- [WHAT THE TASK REQUIRES]: All lines in the records below from the line with "[198,197,279,211] jupyterlab ->" through the line with "(1041, 349) none" are to be given again exactly, both ends included; the pictures are to be left out.

[Stored data entries]
>>
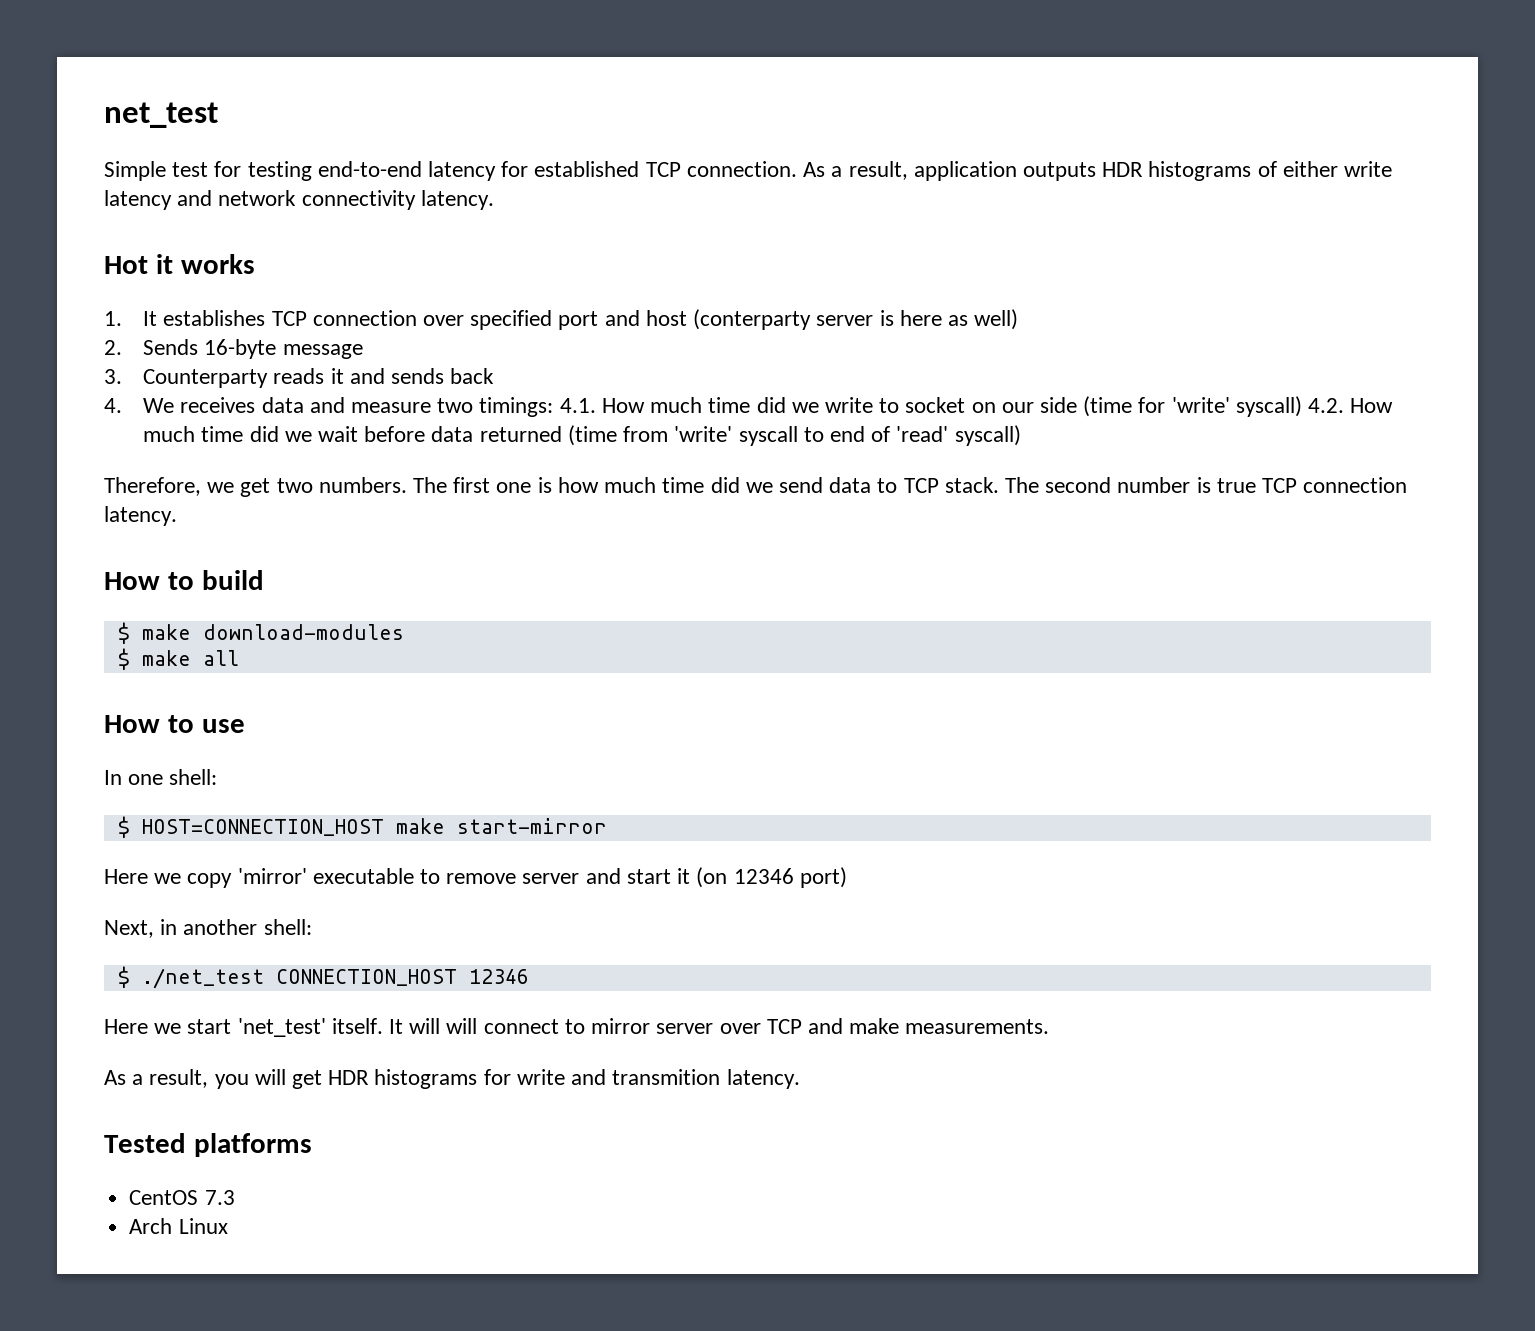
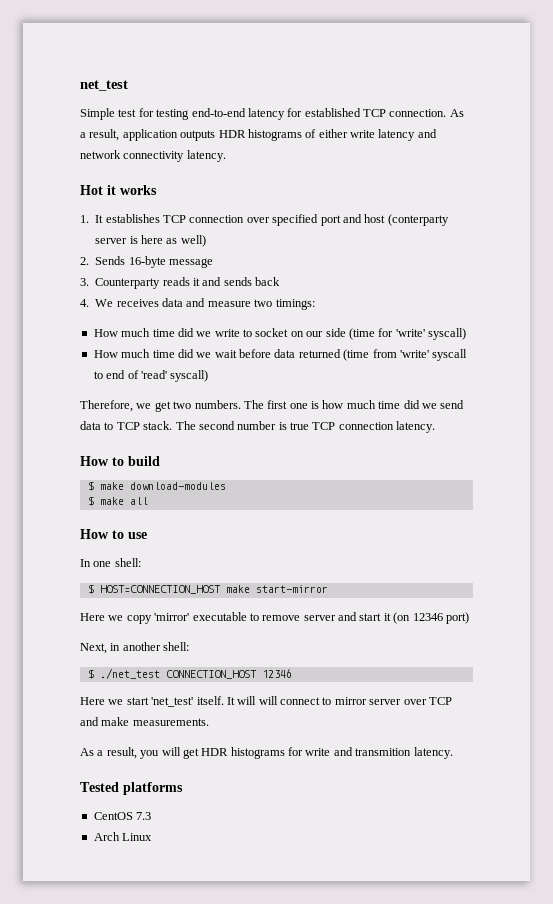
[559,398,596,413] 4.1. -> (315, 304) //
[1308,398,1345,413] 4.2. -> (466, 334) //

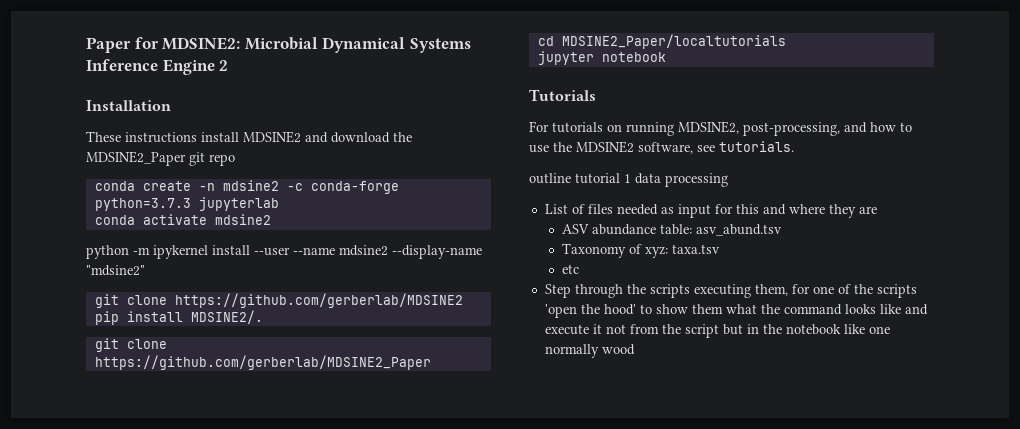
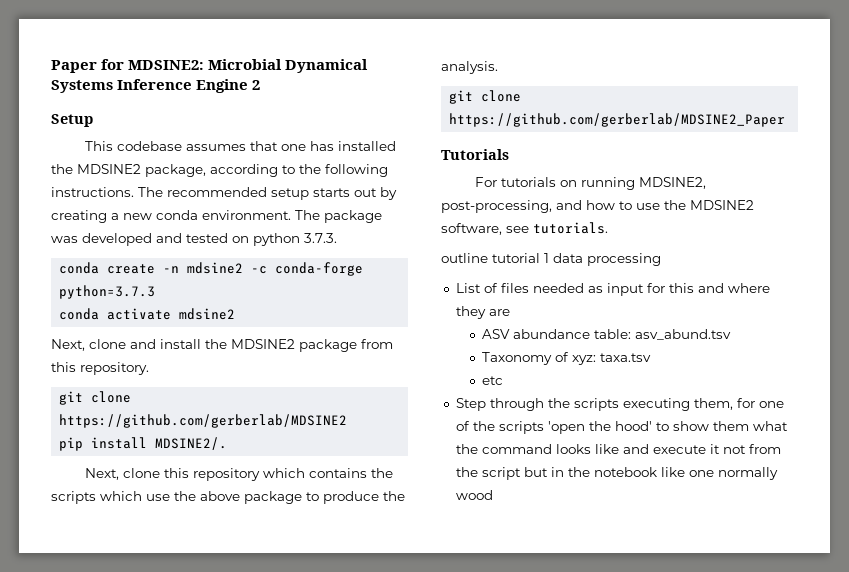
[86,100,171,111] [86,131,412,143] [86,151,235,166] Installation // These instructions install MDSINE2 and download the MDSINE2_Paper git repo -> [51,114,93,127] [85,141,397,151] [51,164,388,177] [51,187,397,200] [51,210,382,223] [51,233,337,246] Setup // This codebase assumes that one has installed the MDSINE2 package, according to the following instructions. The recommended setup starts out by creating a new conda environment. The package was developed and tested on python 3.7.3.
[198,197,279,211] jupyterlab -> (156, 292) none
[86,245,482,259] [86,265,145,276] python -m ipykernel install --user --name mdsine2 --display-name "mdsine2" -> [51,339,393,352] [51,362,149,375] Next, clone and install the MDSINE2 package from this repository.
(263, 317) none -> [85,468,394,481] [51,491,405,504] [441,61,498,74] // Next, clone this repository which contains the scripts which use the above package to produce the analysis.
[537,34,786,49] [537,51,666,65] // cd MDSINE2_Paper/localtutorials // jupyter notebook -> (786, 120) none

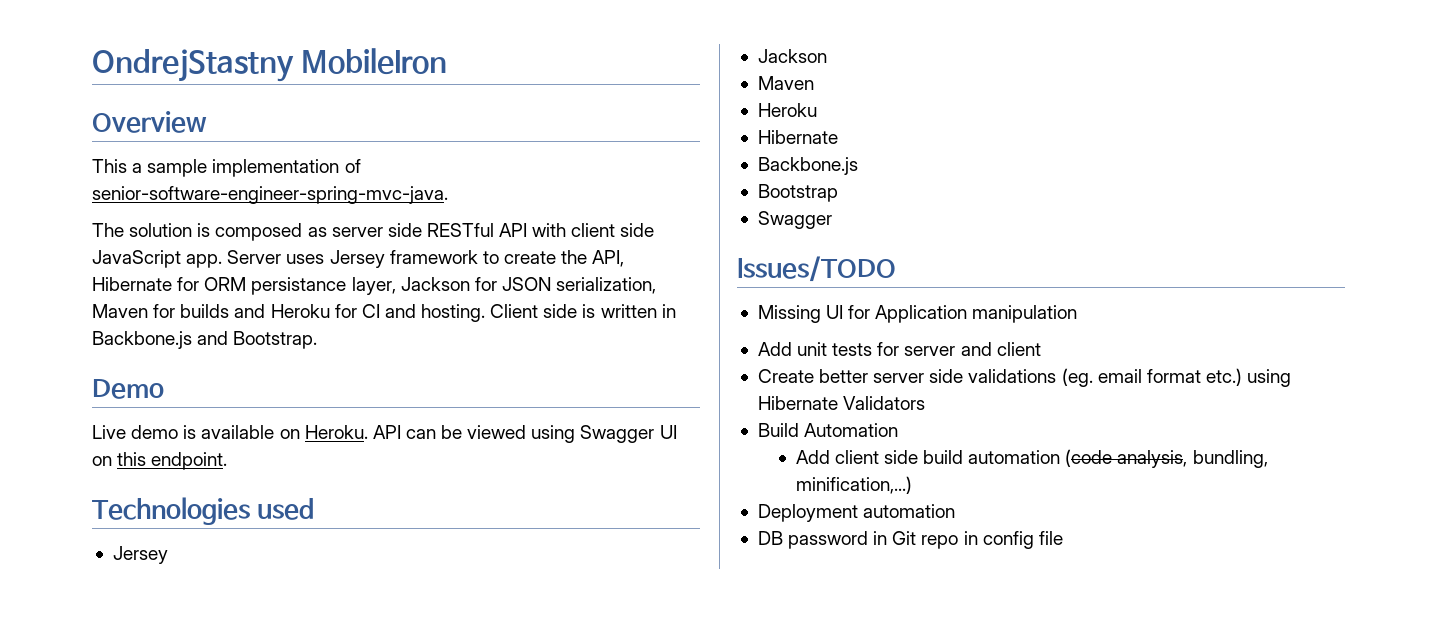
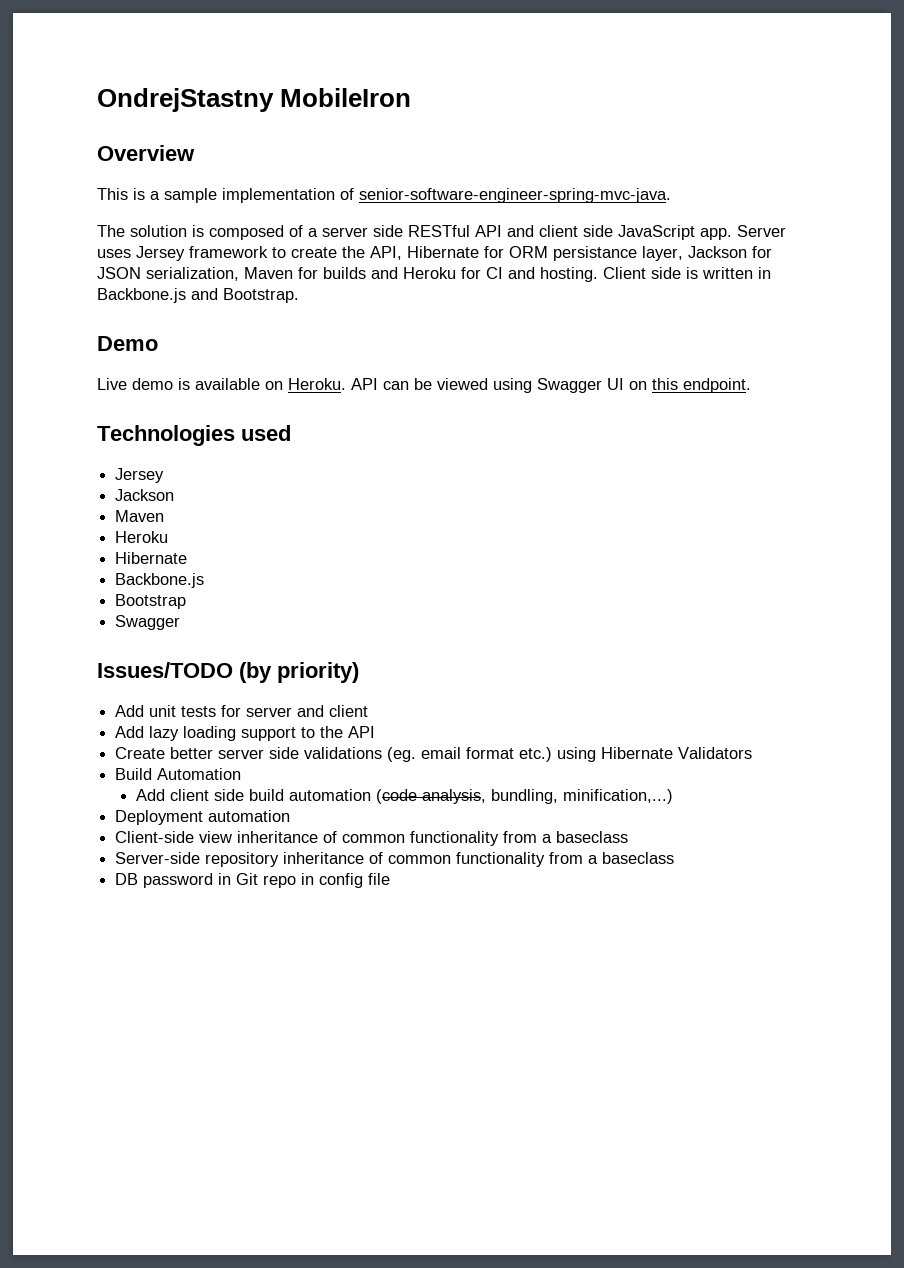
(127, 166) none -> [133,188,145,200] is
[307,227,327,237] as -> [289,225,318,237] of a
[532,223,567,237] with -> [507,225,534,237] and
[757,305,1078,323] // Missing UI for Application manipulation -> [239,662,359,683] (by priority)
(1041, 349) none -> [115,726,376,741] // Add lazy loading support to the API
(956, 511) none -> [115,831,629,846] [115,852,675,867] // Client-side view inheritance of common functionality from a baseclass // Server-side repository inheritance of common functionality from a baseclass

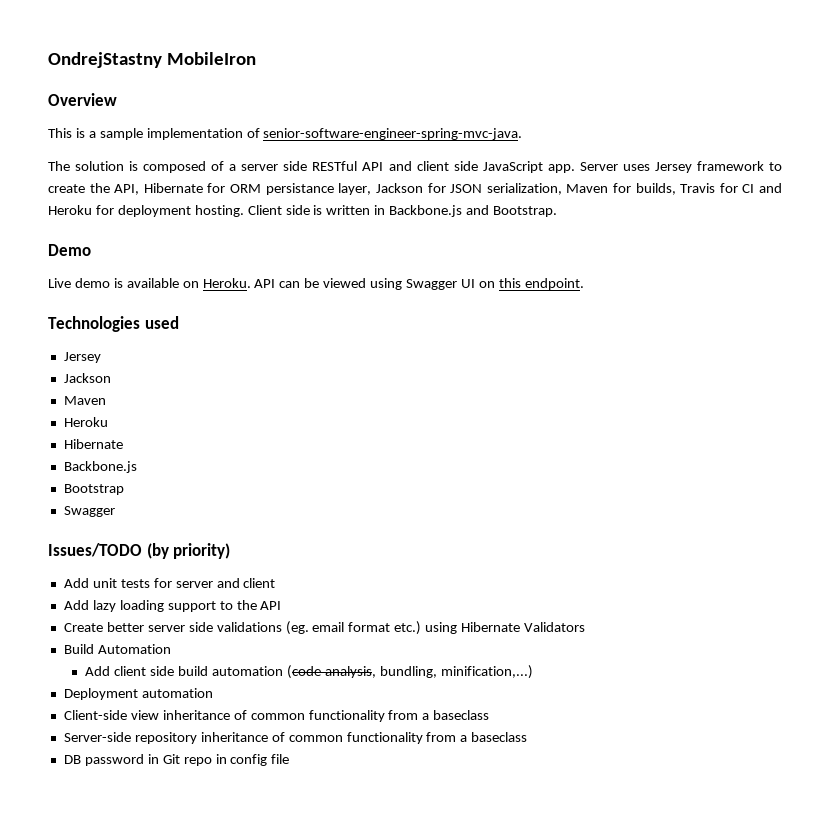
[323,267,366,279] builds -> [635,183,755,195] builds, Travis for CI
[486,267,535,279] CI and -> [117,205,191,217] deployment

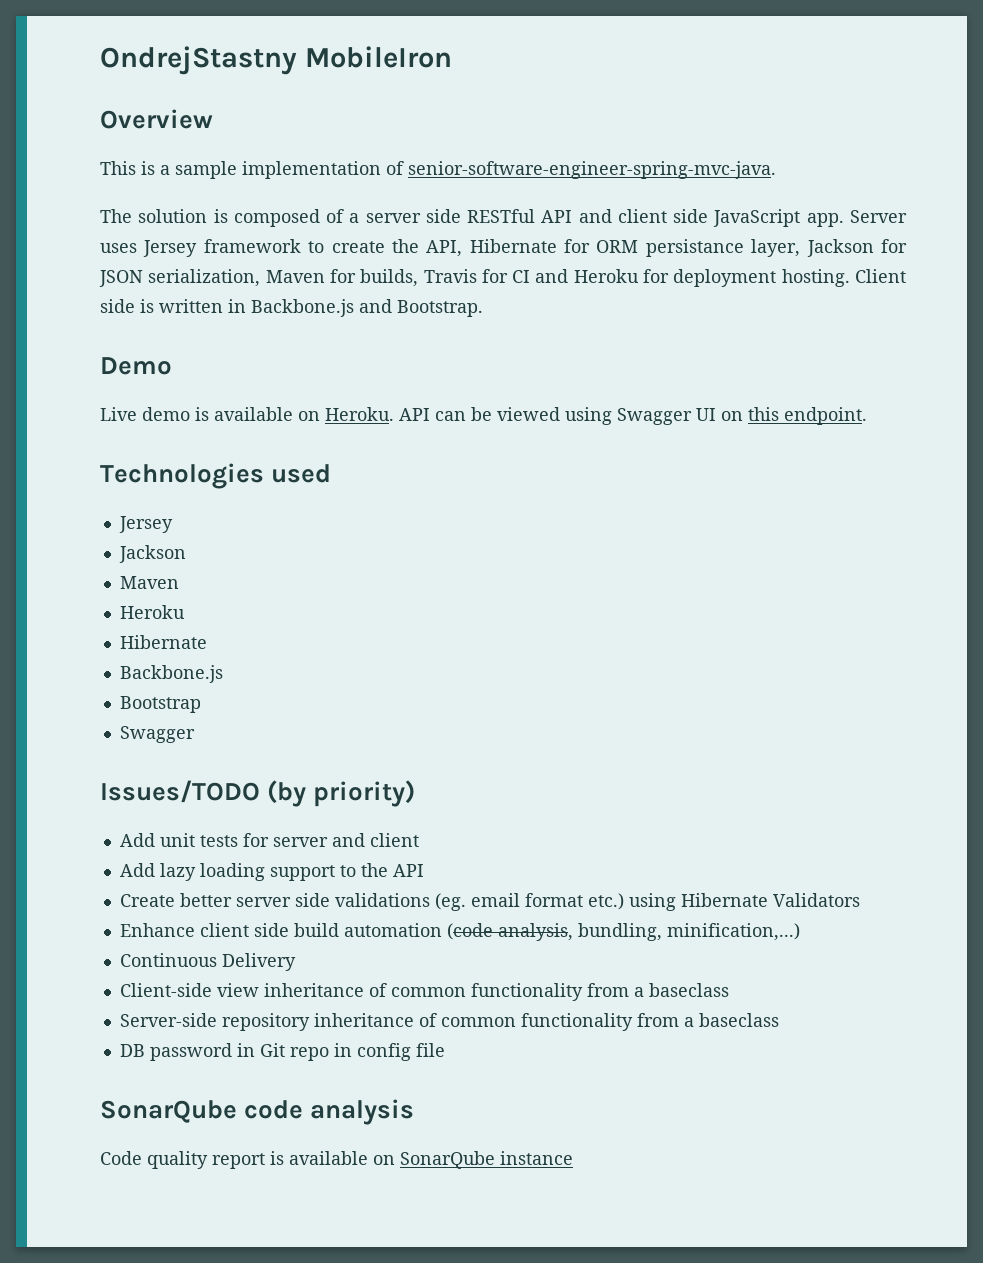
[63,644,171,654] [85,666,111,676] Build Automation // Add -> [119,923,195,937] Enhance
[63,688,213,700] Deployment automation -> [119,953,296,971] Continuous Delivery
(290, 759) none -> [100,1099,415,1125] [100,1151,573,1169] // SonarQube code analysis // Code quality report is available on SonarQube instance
<<
- [RESULT FOR THIS TASK]:
[198,197,279,211] jupyterlab -> (156, 292) none
[86,245,482,259] [86,265,145,276] python -m ipykernel install --user --name mdsine2 --display-name "mdsine2" -> [51,339,393,352] [51,362,149,375] Next, clone and install the MDSINE2 package from this repository.
(263, 317) none -> [85,468,394,481] [51,491,405,504] [441,61,498,74] // Next, clone this repository which contains the scripts which use the above package to produce the analysis.
[537,34,786,49] [537,51,666,65] // cd MDSINE2_Paper/localtutorials // jupyter notebook -> (786, 120) none

(127, 166) none -> [133,188,145,200] is
[307,227,327,237] as -> [289,225,318,237] of a
[532,223,567,237] with -> [507,225,534,237] and
[757,305,1078,323] // Missing UI for Application manipulation -> [239,662,359,683] (by priority)
(1041, 349) none -> [115,726,376,741] // Add lazy loading support to the API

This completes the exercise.